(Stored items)
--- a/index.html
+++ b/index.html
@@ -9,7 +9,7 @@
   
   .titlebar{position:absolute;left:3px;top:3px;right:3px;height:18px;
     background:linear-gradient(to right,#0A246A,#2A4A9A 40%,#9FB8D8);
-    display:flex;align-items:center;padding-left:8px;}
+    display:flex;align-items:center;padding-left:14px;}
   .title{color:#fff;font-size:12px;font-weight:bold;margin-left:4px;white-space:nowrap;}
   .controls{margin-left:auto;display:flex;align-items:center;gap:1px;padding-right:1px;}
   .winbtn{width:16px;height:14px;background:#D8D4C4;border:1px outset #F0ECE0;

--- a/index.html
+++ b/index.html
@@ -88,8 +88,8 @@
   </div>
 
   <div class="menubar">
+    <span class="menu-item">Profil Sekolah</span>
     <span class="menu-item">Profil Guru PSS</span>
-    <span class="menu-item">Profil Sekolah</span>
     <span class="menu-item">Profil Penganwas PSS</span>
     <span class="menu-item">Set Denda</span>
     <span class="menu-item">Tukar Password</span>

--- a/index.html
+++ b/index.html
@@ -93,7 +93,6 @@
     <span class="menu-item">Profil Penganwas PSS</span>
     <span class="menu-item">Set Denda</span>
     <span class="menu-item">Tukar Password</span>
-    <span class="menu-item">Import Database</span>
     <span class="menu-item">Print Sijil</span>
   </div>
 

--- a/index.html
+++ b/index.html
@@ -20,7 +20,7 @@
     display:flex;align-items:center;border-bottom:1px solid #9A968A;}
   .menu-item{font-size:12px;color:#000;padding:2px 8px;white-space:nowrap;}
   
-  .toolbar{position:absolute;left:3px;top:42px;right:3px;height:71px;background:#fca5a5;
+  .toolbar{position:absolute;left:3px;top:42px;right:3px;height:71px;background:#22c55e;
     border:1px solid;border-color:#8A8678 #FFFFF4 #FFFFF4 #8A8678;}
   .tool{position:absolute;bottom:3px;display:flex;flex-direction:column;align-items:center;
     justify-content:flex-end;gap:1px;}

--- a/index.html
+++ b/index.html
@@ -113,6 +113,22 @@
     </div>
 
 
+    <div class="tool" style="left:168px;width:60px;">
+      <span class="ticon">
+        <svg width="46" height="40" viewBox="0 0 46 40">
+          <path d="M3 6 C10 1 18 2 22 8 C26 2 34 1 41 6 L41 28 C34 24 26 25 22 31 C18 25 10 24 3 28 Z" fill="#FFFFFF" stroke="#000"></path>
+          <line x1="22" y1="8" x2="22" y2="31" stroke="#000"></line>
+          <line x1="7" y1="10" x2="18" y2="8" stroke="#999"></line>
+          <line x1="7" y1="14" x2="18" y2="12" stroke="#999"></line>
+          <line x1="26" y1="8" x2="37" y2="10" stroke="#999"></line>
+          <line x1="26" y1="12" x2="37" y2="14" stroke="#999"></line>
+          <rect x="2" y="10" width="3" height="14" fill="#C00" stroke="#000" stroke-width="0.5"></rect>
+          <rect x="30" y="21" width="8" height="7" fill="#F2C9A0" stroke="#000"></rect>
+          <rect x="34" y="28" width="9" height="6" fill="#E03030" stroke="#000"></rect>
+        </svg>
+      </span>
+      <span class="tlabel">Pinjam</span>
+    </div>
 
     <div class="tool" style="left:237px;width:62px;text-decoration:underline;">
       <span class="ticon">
...
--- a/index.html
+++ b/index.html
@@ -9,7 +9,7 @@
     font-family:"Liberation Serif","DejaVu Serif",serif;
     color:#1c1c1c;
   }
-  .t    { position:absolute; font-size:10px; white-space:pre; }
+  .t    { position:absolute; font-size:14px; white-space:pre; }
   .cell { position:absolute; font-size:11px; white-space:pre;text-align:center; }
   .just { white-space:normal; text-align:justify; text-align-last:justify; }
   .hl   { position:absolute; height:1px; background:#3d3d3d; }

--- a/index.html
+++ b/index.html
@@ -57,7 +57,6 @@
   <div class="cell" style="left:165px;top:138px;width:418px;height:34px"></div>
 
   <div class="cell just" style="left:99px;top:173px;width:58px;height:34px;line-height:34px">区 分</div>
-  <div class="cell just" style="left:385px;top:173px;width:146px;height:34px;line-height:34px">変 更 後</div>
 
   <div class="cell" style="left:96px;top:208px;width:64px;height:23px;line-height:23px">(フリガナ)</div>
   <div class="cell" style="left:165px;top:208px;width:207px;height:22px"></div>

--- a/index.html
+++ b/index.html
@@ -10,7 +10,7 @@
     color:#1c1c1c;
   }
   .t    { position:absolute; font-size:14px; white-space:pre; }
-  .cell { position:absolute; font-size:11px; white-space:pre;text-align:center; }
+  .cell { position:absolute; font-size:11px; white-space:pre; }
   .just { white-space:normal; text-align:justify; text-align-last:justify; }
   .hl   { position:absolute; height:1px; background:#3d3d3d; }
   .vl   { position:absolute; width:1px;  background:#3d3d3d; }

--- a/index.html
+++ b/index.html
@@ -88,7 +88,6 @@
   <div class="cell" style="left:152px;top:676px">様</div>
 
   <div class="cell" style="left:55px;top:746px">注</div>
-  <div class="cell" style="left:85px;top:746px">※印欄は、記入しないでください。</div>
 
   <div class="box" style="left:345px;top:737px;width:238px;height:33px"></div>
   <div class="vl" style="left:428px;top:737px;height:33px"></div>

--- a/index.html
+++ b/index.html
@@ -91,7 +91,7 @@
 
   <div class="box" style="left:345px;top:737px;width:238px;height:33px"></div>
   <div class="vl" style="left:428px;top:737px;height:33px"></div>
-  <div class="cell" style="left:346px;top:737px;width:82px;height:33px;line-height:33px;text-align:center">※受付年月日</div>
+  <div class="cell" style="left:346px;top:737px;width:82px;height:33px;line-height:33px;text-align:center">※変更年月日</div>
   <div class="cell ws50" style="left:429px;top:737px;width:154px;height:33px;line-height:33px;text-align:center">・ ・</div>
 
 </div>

- Work instructions:
Wherever a line in the data above holds "center", copy that line.

- Result for this exercise:
-    display:flex;align-items:center;padding-left:8px;}
+    display:flex;align-items:center;padding-left:14px;}
   .controls{margin-left:auto;display:flex;align-items:center;gap:1px;padding-right:1px;}
     display:flex;align-items:center;border-bottom:1px solid #9A968A;}
   .tool{position:absolute;bottom:3px;display:flex;flex-direction:column;align-items:center;
   .cell { position:absolute; font-size:11px; white-space:pre;text-align:center; }
-  .cell { position:absolute; font-size:11px; white-space:pre;text-align:center; }
-  <div class="cell" style="left:346px;top:737px;width:82px;height:33px;line-height:33px;text-align:center">※受付年月日</div>
+  <div class="cell" style="left:346px;top:737px;width:82px;height:33px;line-height:33px;text-align:center">※変更年月日</div>
   <div class="cell ws50" style="left:429px;top:737px;width:154px;height:33px;line-height:33px;text-align:center">・ ・</div>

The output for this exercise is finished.